Whereas the TV Photo Viewer is just a viewer, the FotoShow offers a simple suite of editing tools that allows users to manipulate photos right on the TV screen. Microsoft’s device requires virtually all editing to be done on a computer. Plus, the FotoShow has ports that accepts direct plug-in of SmartMedia and CompactFlash memory cards commonly used in digital cameras.

Microsoft TV Photo Viewer: The company powering most PCs has its eye on the living room. Microsoft in recent months has launched an aggressive campaign to expand its reach beyond computers into everyday consumer electronics. Products such as Ultimate TV, Xbox and the TV Photo Viewer are part of that strategy.

The TV Photo Viewer is idiot-simple and stores digital pictures on cheap 1.44-MB floppy disks. Each disk holds as many asup to 40 photos. But because the box can show images only in 640-by-480 resolution, most users must convert their pictures on a PC before exporting them over to the TV Photo Viewer.

Cameras that record directly onto floppy disks--Sony’s Mavica, for instance--can be set to shoot at 640-by-480 resolution so users can cut out a stop at the PC and load directly onto the viewer.

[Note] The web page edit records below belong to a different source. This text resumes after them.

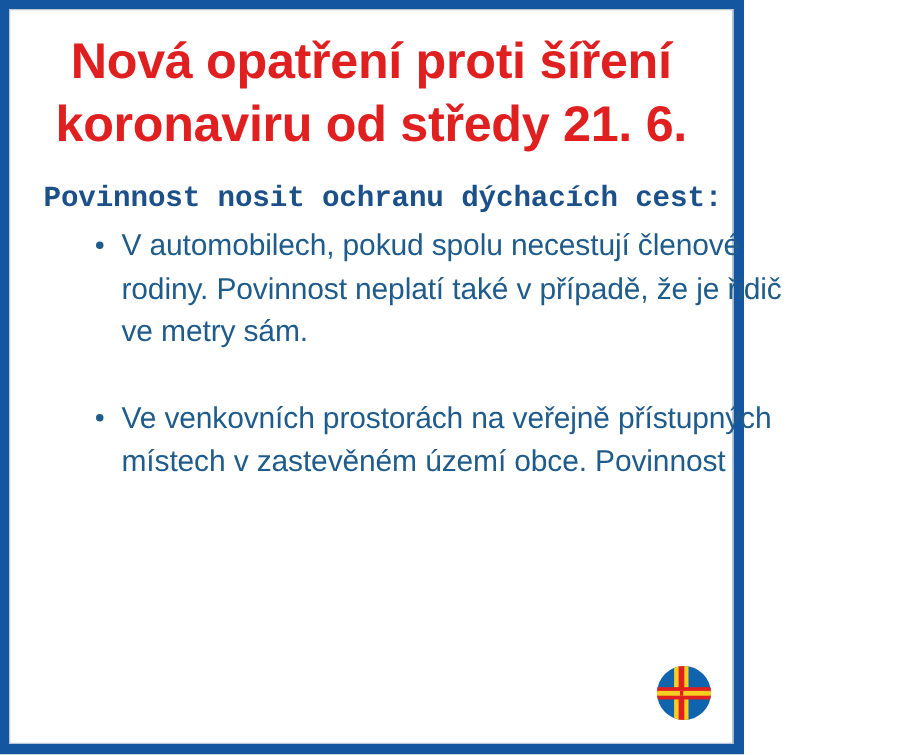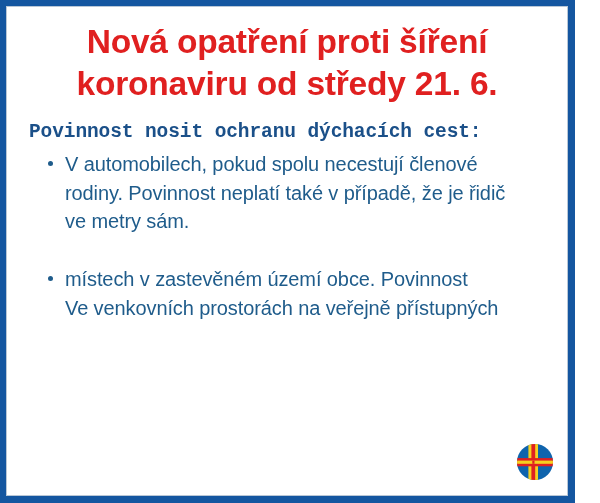"Nová opatření proti šíření" .poster { width: 575px -> 496px }
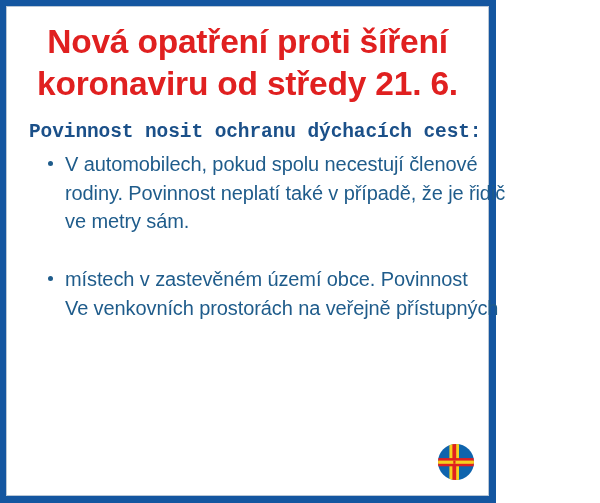"V automobilech, pokud spolu necestují" .bullets { padding: 6px 0 0 0 -> 6px 0 0 16px }
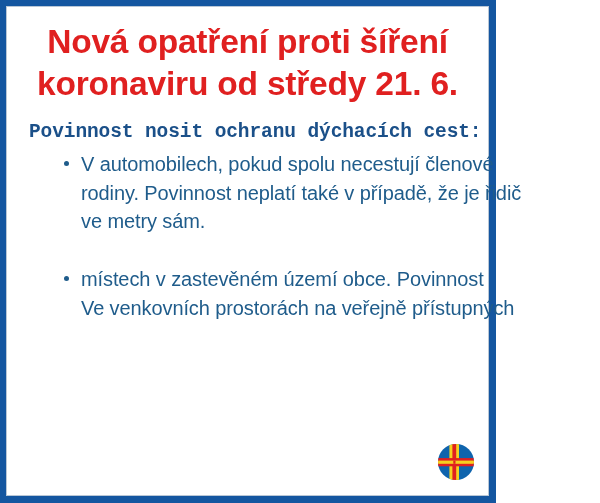"místech v zastevěném území obce." span.line { order: before "Ve venkovních prostorách na veřejně" -> after "Ve venkovních prostorách na veřejně" }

Because most cameras rely on some sort of flash memory, though, the TV Photo Viewer is pretty much useless without a computer.

The system comes with a CD-ROM that includes software to compress and arrange pictures so the TV Photo Viewer can display them, plus a version of Microsoft’s Picture It Express photo editor. The Photo Viewer software is easy to use, and slide shows can be arranged in minutes by dragging and dropping photos onto a grid.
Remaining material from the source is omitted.